Task requirements
In the records below, find every line that contains "bold" and list it.

======== Task input ========

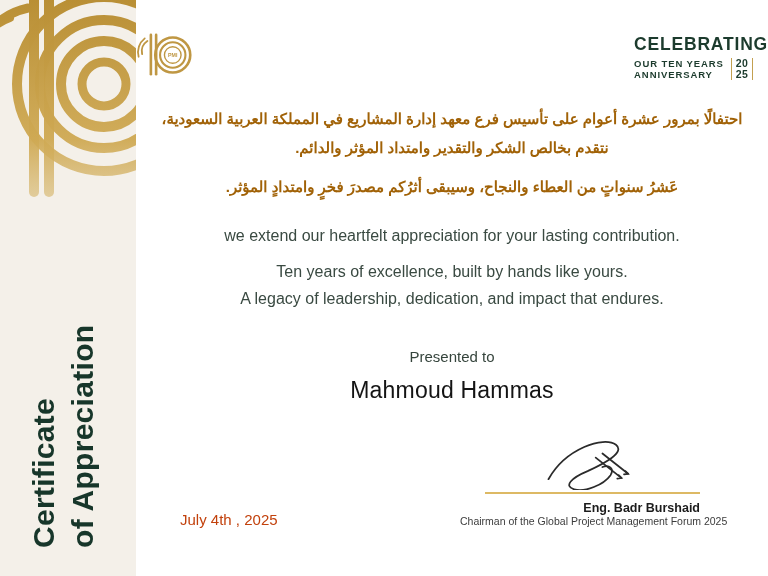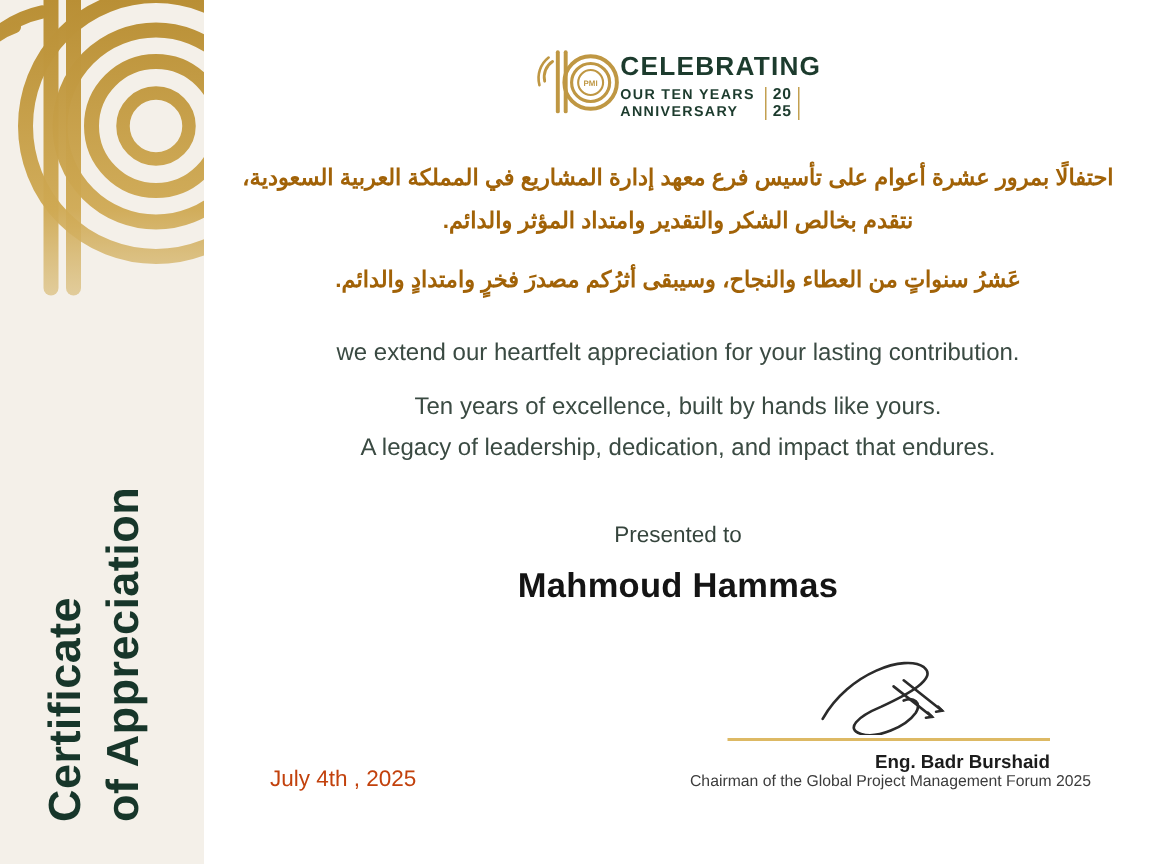--- a/index.html
+++ b/index.html
@@ -12,36 +12,36 @@
   .watermark{position:absolute;left:0;top:0;}
   .vtitle{
     position:absolute;left:24px;top:548px;
     transform:rotate(-90deg);transform-origin:0 0;
     width:300px;white-space:nowrap;
     font-weight:bold;font-size:30px;line-height:39px;letter-spacing:.3px;
     color:#17362a;
   }
   
   .content{position:absolute;left:136px;top:0;right:0;height:100%;}
-  .logo-row{position:absolute;top:30px;left:0;right:0;display:flex;justify-content:center;align-items:flex-start;gap:1px;}
+  .logo-row{position:absolute;top:30px;left:0;right:0;display:flex;justify-content:space-between;align-items:flex-start;gap:1px;}
   .logo-text{padding-top:4px;}
   .celebrating{font-weight:bold;font-size:17.5px;letter-spacing:.8px;color:#1c3b2d;}
   .logo-sub{display:flex;align-items:center;gap:7px;margin-top:3px;}
   .sub-lines{font-size:9.5px;font-weight:bold;letter-spacing:.9px;line-height:11px;color:#1c3b2d;}
   .year-block{display:flex;align-items:center;gap:4px;}
   .vbar{display:inline-block;width:1px;height:22px;background:#c3a050;}
   .years{font-size:10.5px;font-weight:bold;line-height:11px;color:#1c3b2d;letter-spacing:.5px;}
   .arabic{position:absolute;top:104px;left:0;right:0;text-align:center;color:#a16207;}
   .ar-line{margin:0;font-weight:bold;font-size:15px;line-height:29px;}
   .ar-gap{margin-top:10px;}
   .english{position:absolute;top:222px;left:0;right:0;text-align:center;color:#3a4a42;font-size:16px;line-height:27px;}
   .english p{margin:0;}
   .english .gap{margin-top:9px;}
   .presented{position:absolute;top:348px;left:0;right:0;text-align:center;font-size:15px;color:#35443c;}
-  .recipient{position:absolute;top:377px;left:0;right:0;text-align:center;font-weight:bold;font-size:23px;letter-spacing:.2px;color:#141414;}
+  .recipient{position:absolute;top:377px;left:0;right:0;text-align:center;font-weight:normal;font-size:23px;letter-spacing:.2px;color:#141414;}
   .sigblock{position:absolute;top:436px;left:349px;width:215px;text-align:right;}
   .sigscribble{display:block;margin:0 auto;}
   .sigline{height:2px;background:#ddb964;margin:2px 0 7px;}
   .signame{font-size:12.5px;font-weight:bold;color:#1c1c1c;}
   .sigtitle{font-size:10.5px;color:#3c3c3c;margin:0 -25px 0;white-space:nowrap;}
   .date{position:absolute;left:44px;top:511px;font-size:15px;color:#c2410c;}
 </style>
 </head>
 <body>
 
@@ -108,21 +108,21 @@
             </div>
             <span class="vbar"></span>
           </div>
         </div>
       </div>
     </header>
 
     <section class="arabic" dir="rtl">
       <p class="ar-line">احتفالًا بمرور عشرة أعوام على تأسيس فرع معهد إدارة المشاريع في المملكة العربية السعودية،</p>
       <p class="ar-line">نتقدم بخالص الشكر والتقدير وامتداد المؤثر والدائم.</p>
-      <p class="ar-line ar-gap">عَشرُ سنواتٍ من العطاء والنجاح، وسيبقى أثرُكم مصدرَ فخرٍ وامتدادٍ والدائم.</p>
+      <p class="ar-line ar-gap">عَشرُ سنواتٍ من العطاء والنجاح، وسيبقى أثرُكم مصدرَ فخرٍ وامتدادٍ المؤثر.</p>
     </section>
 
     <section class="english">
       <p>we extend our heartfelt appreciation for your lasting contribution.</p>
       <p class="gap">Ten years of excellence, built by hands like yours.</p>
       <p>A legacy of leadership, dedication, and impact that endures.</p>
     </section>
 
     <div class="presented">Presented to</div>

========

Response below
     font-weight:bold;font-size:30px;line-height:39px;letter-spacing:.3px;
   .celebrating{font-weight:bold;font-size:17.5px;letter-spacing:.8px;color:#1c3b2d;}
   .sub-lines{font-size:9.5px;font-weight:bold;letter-spacing:.9px;line-height:11px;color:#1c3b2d;}
   .years{font-size:10.5px;font-weight:bold;line-height:11px;color:#1c3b2d;letter-spacing:.5px;}
   .ar-line{margin:0;font-weight:bold;font-size:15px;line-height:29px;}
-  .recipient{position:absolute;top:377px;left:0;right:0;text-align:center;font-weight:bold;font-size:23px;letter-spacing:.2px;color:#141414;}
   .signame{font-size:12.5px;font-weight:bold;color:#1c1c1c;}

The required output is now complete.